Dataset records
----
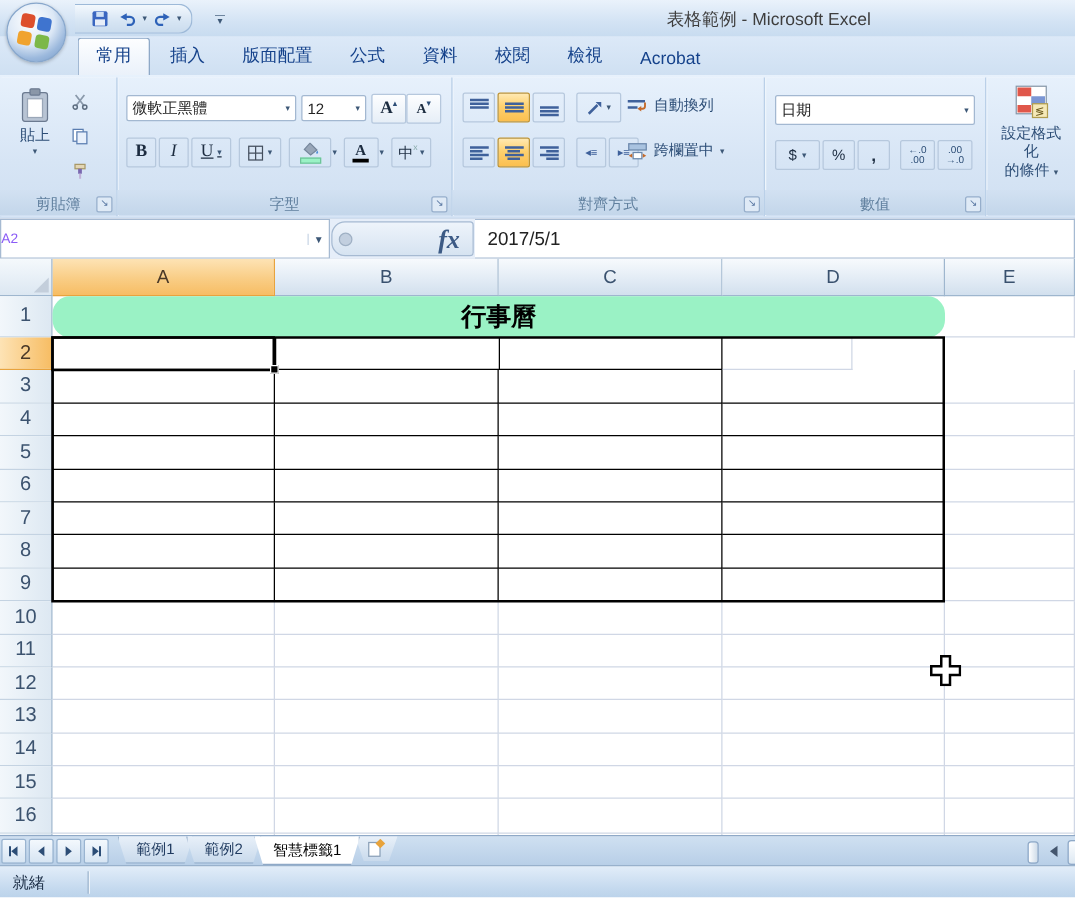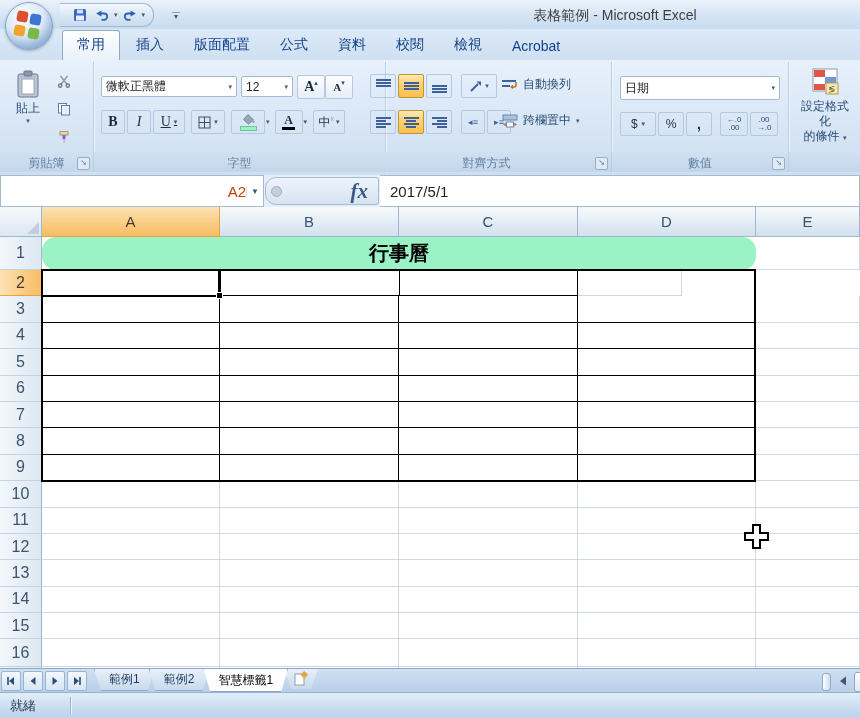--- a/index.html
+++ b/index.html
@@ -221,7 +221,7 @@
       <div class="launcher">↘</div>
     </div>
 
-    <div class="rgroup" style="left:94px;width:267px;padding-left:24px;">
+    <div class="rgroup" style="left:94px;width:267px;">
       <div class="combo" style="position:absolute;left:7px;top:14px;width:136px;">
         <span>微軟正黑體</span>
           <span class="dd">▾</span>

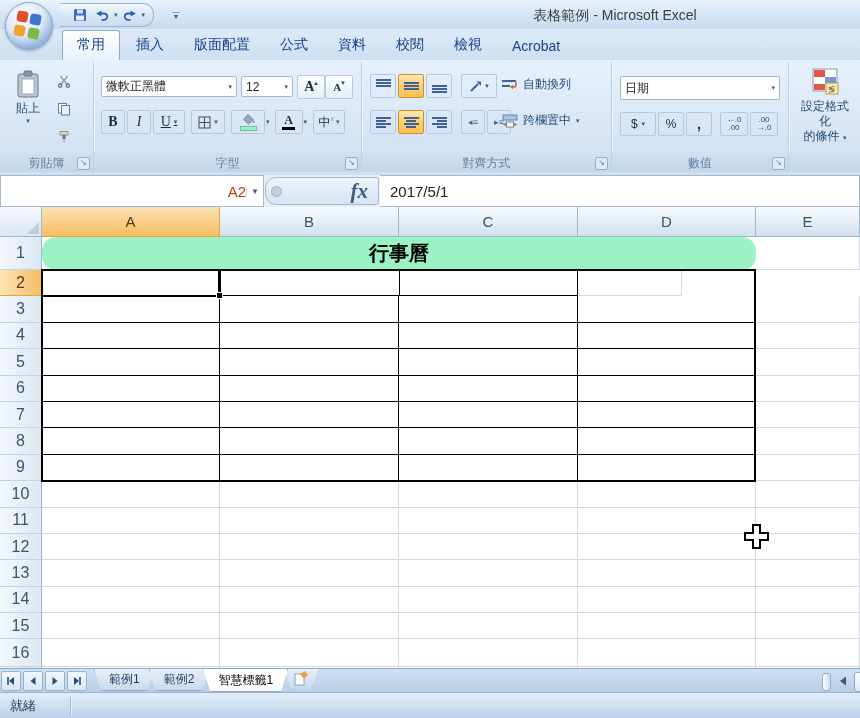--- a/index.html
+++ b/index.html
@@ -63,7 +63,7 @@
   #formulabar{position:absolute;left:0;top:175px;width:860px;height:32px;
     background:#e6eef9;border-bottom:1px solid #aebfd4;display:flex;align-items:stretch;}
   #namebox{width:264px;background:#fff;border:1px solid #a6bad2;display:flex;align-items:center;box-sizing:border-box;}
-  #namebox .nb-text{flex:1;text-align:right;font-size:15px;color:#c2410c;}
+  #namebox .nb-text{flex:1;text-align:left;font-size:11px;color:#8b5cf6;}
   #namebox .nb-dd{width:16px;border-left:1px solid #c9d6e6;text-align:center;font-size:8px;color:#3d5877;}
   #fxpill{width:114px;margin:2px 1px;border:1px solid #a6bad2;border-radius:11px 3px 3px 11px;
     background:linear-gradient(#eef4fb,#d6e3f1);display:flex;align-items:center;box-sizing:border-box;}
----
▶ Exercise prompt
When you copy the entries, keep every word exactly as it stands and drop any pictures.

▶ Answer for this exercise
--- a/index.html
+++ b/index.html
@@ -221,7 +221,7 @@
       <div class="launcher">↘</div>
     </div>
 
-    <div class="rgroup" style="left:94px;width:267px;padding-left:24px;">
+    <div class="rgroup" style="left:94px;width:267px;">
       <div class="combo" style="position:absolute;left:7px;top:14px;width:136px;">
         <span>微軟正黑體</span>
           <span class="dd">▾</span>

--- a/index.html
+++ b/index.html
@@ -63,7 +63,7 @@
   #formulabar{position:absolute;left:0;top:175px;width:860px;height:32px;
     background:#e6eef9;border-bottom:1px solid #aebfd4;display:flex;align-items:stretch;}
   #namebox{width:264px;background:#fff;border:1px solid #a6bad2;display:flex;align-items:center;box-sizing:border-box;}
-  #namebox .nb-text{flex:1;text-align:right;font-size:15px;color:#c2410c;}
+  #namebox .nb-text{flex:1;text-align:left;font-size:11px;color:#8b5cf6;}
   #namebox .nb-dd{width:16px;border-left:1px solid #c9d6e6;text-align:center;font-size:8px;color:#3d5877;}
   #fxpill{width:114px;margin:2px 1px;border:1px solid #a6bad2;border-radius:11px 3px 3px 11px;
     background:linear-gradient(#eef4fb,#d6e3f1);display:flex;align-items:center;box-sizing:border-box;}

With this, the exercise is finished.